🚀 DiT-Wikiart Model
This model is a DiT (diffusion transformer) designed for unconditional image generation. It can generate art images based on art genre and art style, trained on the Wikiart dataset.
✨ Features
- Genre and Style Awareness: Capable of understanding art genres and styles to generate relevant art images.
- Multiple Model Variants: Offers three different size variants (S, B, L) to meet various needs.
- Trained on Wikiart: Utilizes the Wikiart dataset for training, focusing on art image generation.
📦 Installation
To use the model, you need to install the "huggingface_hub" library and download modeling_dit_wikiart.py
from the "Files and versions" section for model definition.
pip install huggingface_hub
💻 Usage Examples
Basic Usage
from modeling_dit_wikiart import DiTWikiartModel
import torch
model = DiTWikiartModel.from_pretrained("kaupane/DiT-Wikiart-Small")
num_samples = 8
noisy_latents = torch.randn(num_samples, 4, 32, 32)
predicted_noise = model(noisy_latents)
print(predicted_noise)
📚 Documentation
Model Description
This model is a DiT (diffusion transformer) trained from scratch on the Wikiart dataset https://huggingface.co/datasets/Artificio/WikiArt. It is designed to generate art images given art genre and art style.
Model Architecture
The model largely mirrors the classic DiT architecture described in the paper Scalable Diffusion Models with Transformers with slight modifications:
- Replaced ImageNet classes embeddings with Wikiart genres and styles embeddings;
- Used post - norm instead of pre - norm;
- Omitted the final linear layer;
- Replaced sin - cos - 2d positional embedding with learned positional embedding;
- Models only predict noise and don't learn sigma;
- Set patch_size = 2 for all model variants;
- Models have different size settings.
The model has three variants:
- S: small, num_blocks = 8, hidden_size = 384, num_heads = 6, total_params = 20M;
- B: base, num_blocks = 12, hidden_size = 640, num_heads = 10, total_params = 90M;
- L: large, num_blocks = 16, hidden_size = 896, num_heads = 14, total_params = 234M.
Training Procedure
- Dataset: All model variants were trained on a 103K Wikiart dataset with data augmentation by horizontal flipping.

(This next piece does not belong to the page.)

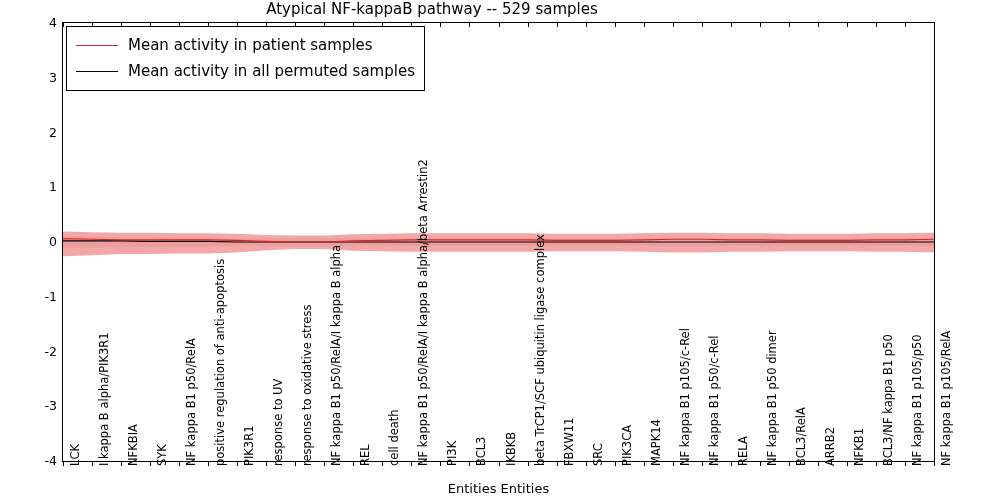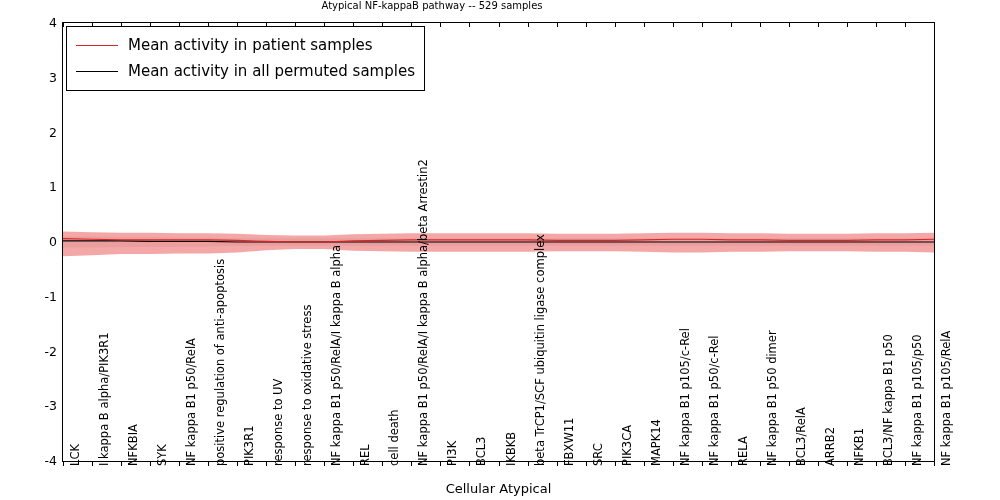"Atypical NF-kappaB pathway -- 529" .title { font-size: 10px -> 15px }
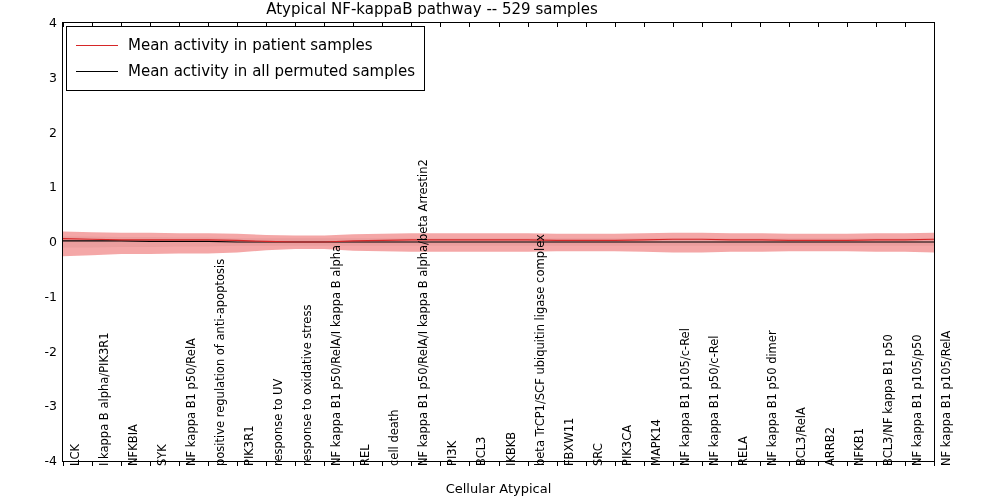"Cellular Atypical" div.xlabel { text: Cellular Atypical -> Entities Entities }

- Optimizer: AdamW with default settings.
- Learning Rate: Linear warmup for the first 1% steps where the learning rate reached a maximum of 3e - 4, then cosine decay to zero in the following steps.
- Epochs and Batch Size:
- S: 96 epochs with a batch size of 176.
- B: 120 epochs with a batch size of 192.
- L: 144 epochs with a batch size of 192.
- Device:
- S: single RTX 4060ti 16G for 24 hrs.
- B: single RTX 4060ti 16G for 90 hrs.
- L: single RTX 4090D 24G for 48 hrs, followed by single RTX 4060ti 16G for 100 hrs.
- Loss Curve: All variants witnessed a dramatic loss in the first epoch from above 1.0000 to around 0.2000, followed by a much slower decrease to finally reach loss = 0.1600 at the 20th epoch. DiT - S finally reached 0.1590; DiT - B finally reached 0.1525; DiT - L finally reached 0.1510.
Performance and Limitations
- Performance: The models demonstrate basic abilities to understand genres and styles and produce visually - appealing paintings (at first glance).
- Limitations:
- Failure to understand complex structures like human faces, buildings, etc.
- Occasional modal collapse when asked to generate genres or styles rarely seen in the dataset, e.g., style like minimalism and genre like uroshi - e.
- Resolution limited to 256x256.
- Trained on the Wikiart dataset, therefore unable to generate out - of - scope images.
📄 License
This model is licensed under the MIT license.